As mentioned earlier, the pixel difference algorithm is likely to become the limiting factor in the routine's performance. One implementation-specific optimization trick was already mentioned: exploit parallelism by using SIMD instructions. There are also a couple of algorithmic optimizations that help. In the code snippet for magnifying by 2, we can count that we need to calculate four pixel distances per target pixel. For four target pixels per source pixel, that amounts to 16 pixel distances. The first opportunity for optimization is to recognize that there is overlap in the neighbouring pixels used for each of the target pixels, see the figure 6 at the right. When grouping the calculations of all pixel distances for one source pixel (four target pixels), one sees that there are 12 unique pixel distances that must be calculated —already a 25% savings from the original 16.

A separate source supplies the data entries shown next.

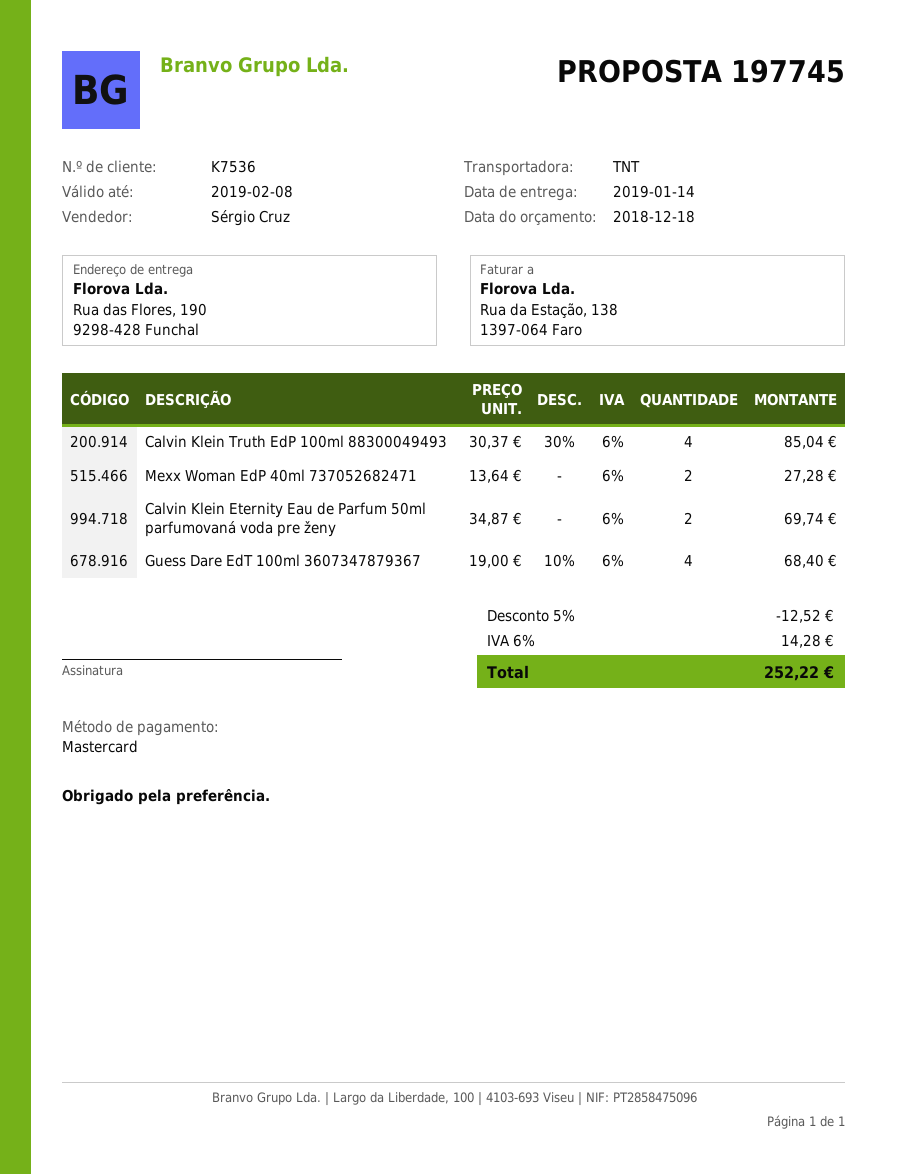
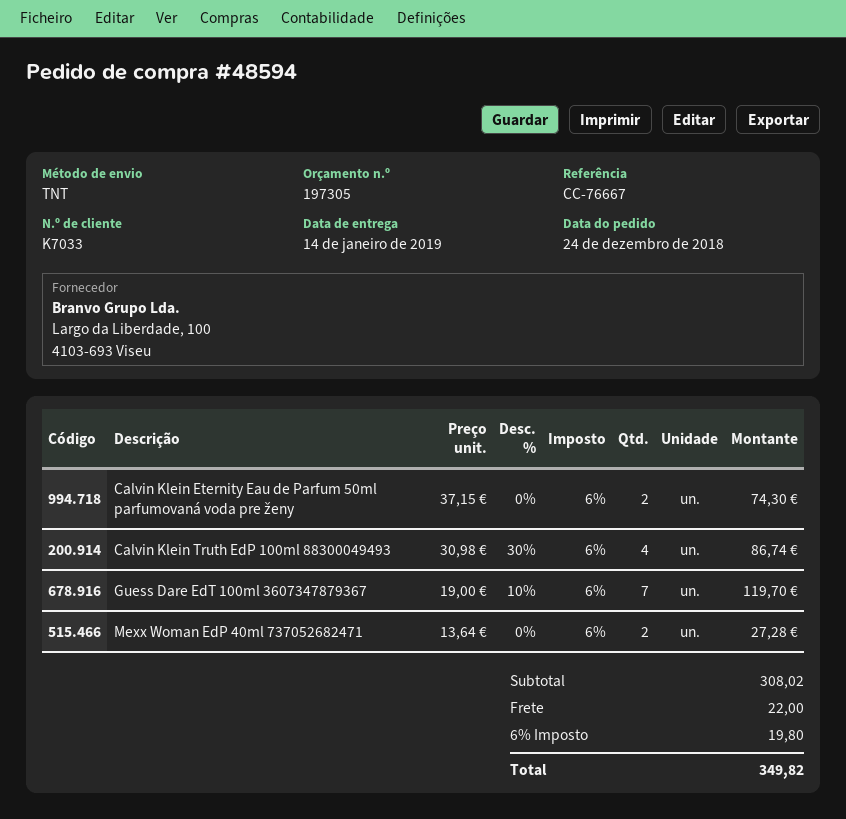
quote number: 197745 -> 197305
customer number: K7536 -> K7033
Calvin Klein Truth EdP 100ml 88300049493: 4 x 30.37 - 30% = 85.04 -> 4 x 30.98 - 30% = 86.74
Calvin Klein Eternity Eau de Parfum 50ml parfumovaná voda pre ženy: 2 x 34.87 = 69.74 -> 2 x 37.15 = 74.30
Guess Dare EdT 100ml 3607347879367: 4 x 19.00 - 10% = 68.40 -> 7 x 19.00 - 10% = 119.70
discount: 5% = 12.52 -> none
shipping: none -> 22.00
tax: 6% = 14.28 -> 6% = 19.80
total: 252.22 -> 349.82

Additionally, there is an overlap in the pixel distances that are needed for the current source pixel and those for the next source pixel. Every source pixel uses five pixel distances that are shared with those for the previous pixel. This brings the number of pixel distances to be calculated down to 7 per source pixel. In the figure at the right of this paragraph, the blue and red arrows indicate the distances for the current pixel and the red and green arrows those for the next pixel. The five red arrows are thus the pixel distance calculations that are shared between the current and next pixels.

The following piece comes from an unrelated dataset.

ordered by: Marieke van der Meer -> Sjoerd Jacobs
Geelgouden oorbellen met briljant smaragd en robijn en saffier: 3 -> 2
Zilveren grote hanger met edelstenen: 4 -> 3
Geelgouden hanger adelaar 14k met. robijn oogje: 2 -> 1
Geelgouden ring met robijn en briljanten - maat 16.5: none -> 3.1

When considering implementation-specific optimization, specifically SIMD instructions, it is helpful to reduce the resolution of the bit-interleaved values. As implemented in the code snippet for bit interleaving, an interleaved value takes 24-bit. This is overly precise just to find an interpolation partner, especially because the difference between two interleaved values is only an approximate measure for the distance between the two colours. If we reduce this to 15-bit, by simply constructing the InterleaveTable differently, a subtraction between two such values fits in 16-bits. As already mentioned, the modern Intel processors can calculate the absolute value of four 16-bits values in parallel.

Another opportunity for optimization the code for magnifying by two is the series of if statements to find the minimum value. A sequence of CMP and CMOV instructions (Pentium-II processor and later) can calculate the mininum value without jumps (and thereby without penalties for mispredicted branches). SIMD instructions can help here too: Intel application note ([5]) describes the PMINSW instruction which determines the four minimum values of two groups of four 16-bit values. With three PMINSW instructions, plus some memory shuffling (hint: PSHUFW), we can find the four minimum values of four such groups.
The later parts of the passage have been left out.